(Revision comparison data)

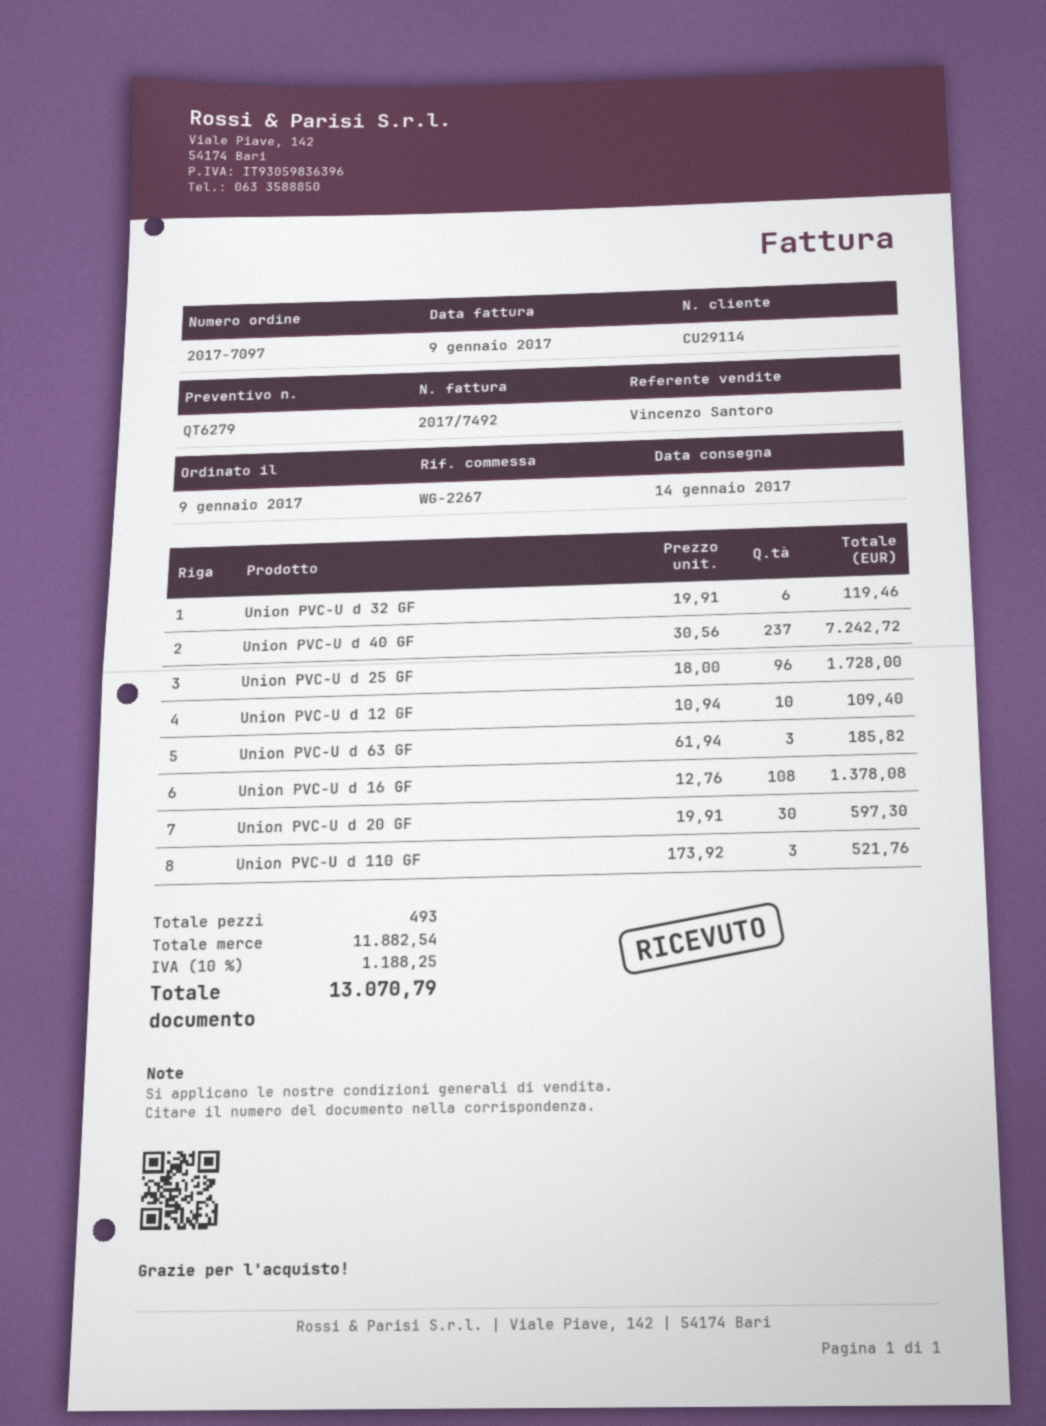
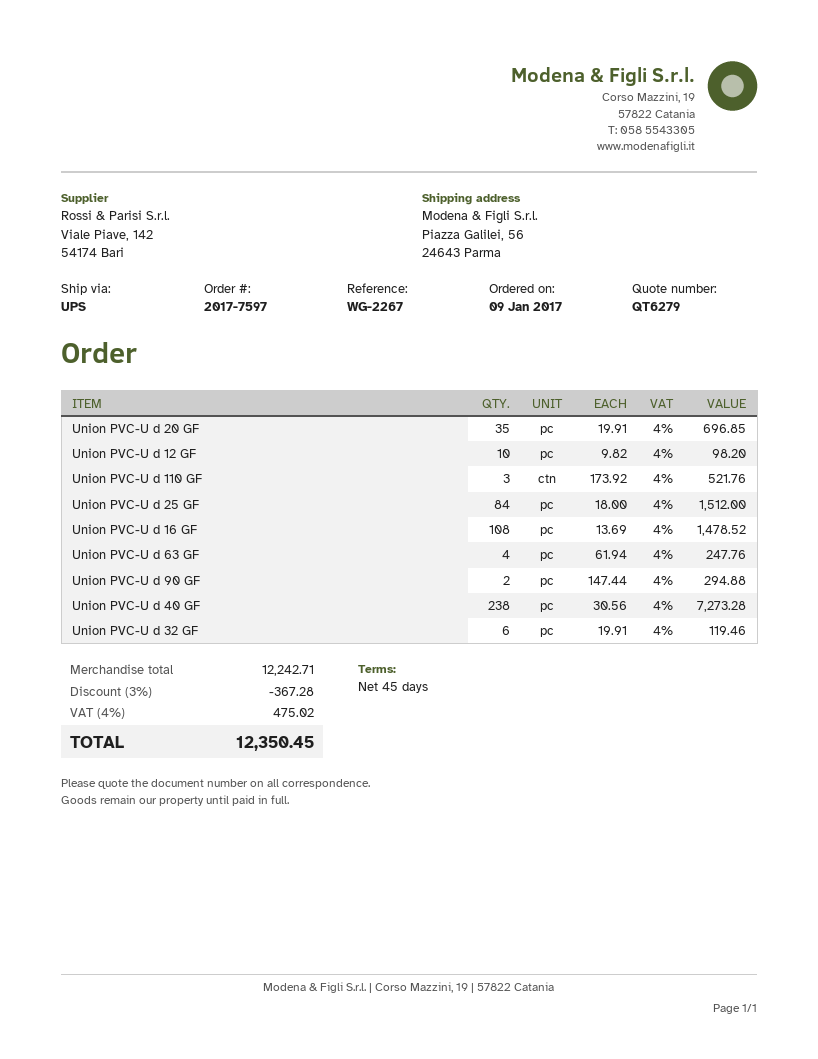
order number: 2017-7097 -> 2017-7597
Union PVC-U d 40 GF: 237 x 30.56 = 7242.72 -> 238 x 30.56 = 7273.28
Union PVC-U d 25 GF: 96 x 18.00 = 1728.00 -> 84 x 18.00 = 1512.00
Union PVC-U d 12 GF: 10 x 10.94 = 109.40 -> 10 x 9.82 = 98.20
Union PVC-U d 63 GF: 3 x 61.94 = 185.82 -> 4 x 61.94 = 247.76
Union PVC-U d 16 GF: 108 x 12.76 = 1378.08 -> 108 x 13.69 = 1478.52
Union PVC-U d 20 GF: 30 x 19.91 = 597.30 -> 35 x 19.91 = 696.85
Union PVC-U d 90 GF: none -> 2 x 147.44 = 294.88
subtotal: 11882.54 -> 12242.71
discount: none -> 3% = 367.28
tax: 10% = 1188.25 -> 4% = 475.02
total: 13070.79 -> 12350.45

*YOUR GOAL*
A complete answer lists each line of the data that holds the word "Union".

*ANSWER SPACE*
Union PVC-U d 40 GF: 237 x 30.56 = 7242.72 -> 238 x 30.56 = 7273.28
Union PVC-U d 25 GF: 96 x 18.00 = 1728.00 -> 84 x 18.00 = 1512.00
Union PVC-U d 12 GF: 10 x 10.94 = 109.40 -> 10 x 9.82 = 98.20
Union PVC-U d 63 GF: 3 x 61.94 = 185.82 -> 4 x 61.94 = 247.76
Union PVC-U d 16 GF: 108 x 12.76 = 1378.08 -> 108 x 13.69 = 1478.52
Union PVC-U d 20 GF: 30 x 19.91 = 597.30 -> 35 x 19.91 = 696.85
Union PVC-U d 90 GF: none -> 2 x 147.44 = 294.88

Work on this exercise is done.